▶ _TASK GOAL_: Across all the entries, tally the lines holding the word "Expense", and give the number by itself.
[[ DATA PROVIDED open ]]
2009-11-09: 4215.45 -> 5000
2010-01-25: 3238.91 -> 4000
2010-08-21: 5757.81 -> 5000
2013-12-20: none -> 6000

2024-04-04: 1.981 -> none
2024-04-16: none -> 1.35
[[ DATA PROVIDED closed ]]
[[ DATA PROVIDED open ]]
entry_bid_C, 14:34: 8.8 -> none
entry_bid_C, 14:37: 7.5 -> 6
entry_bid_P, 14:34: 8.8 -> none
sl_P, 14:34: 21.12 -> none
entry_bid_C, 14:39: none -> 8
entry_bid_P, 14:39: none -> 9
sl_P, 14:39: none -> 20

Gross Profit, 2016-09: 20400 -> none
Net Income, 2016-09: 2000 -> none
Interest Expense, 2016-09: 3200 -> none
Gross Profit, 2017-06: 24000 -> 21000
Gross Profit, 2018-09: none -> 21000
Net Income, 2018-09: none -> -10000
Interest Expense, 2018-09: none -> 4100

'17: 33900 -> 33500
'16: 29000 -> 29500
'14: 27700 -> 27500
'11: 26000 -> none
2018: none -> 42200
[[ DATA PROVIDED closed ]]
▶ _THE COMPLETED TASK_: 2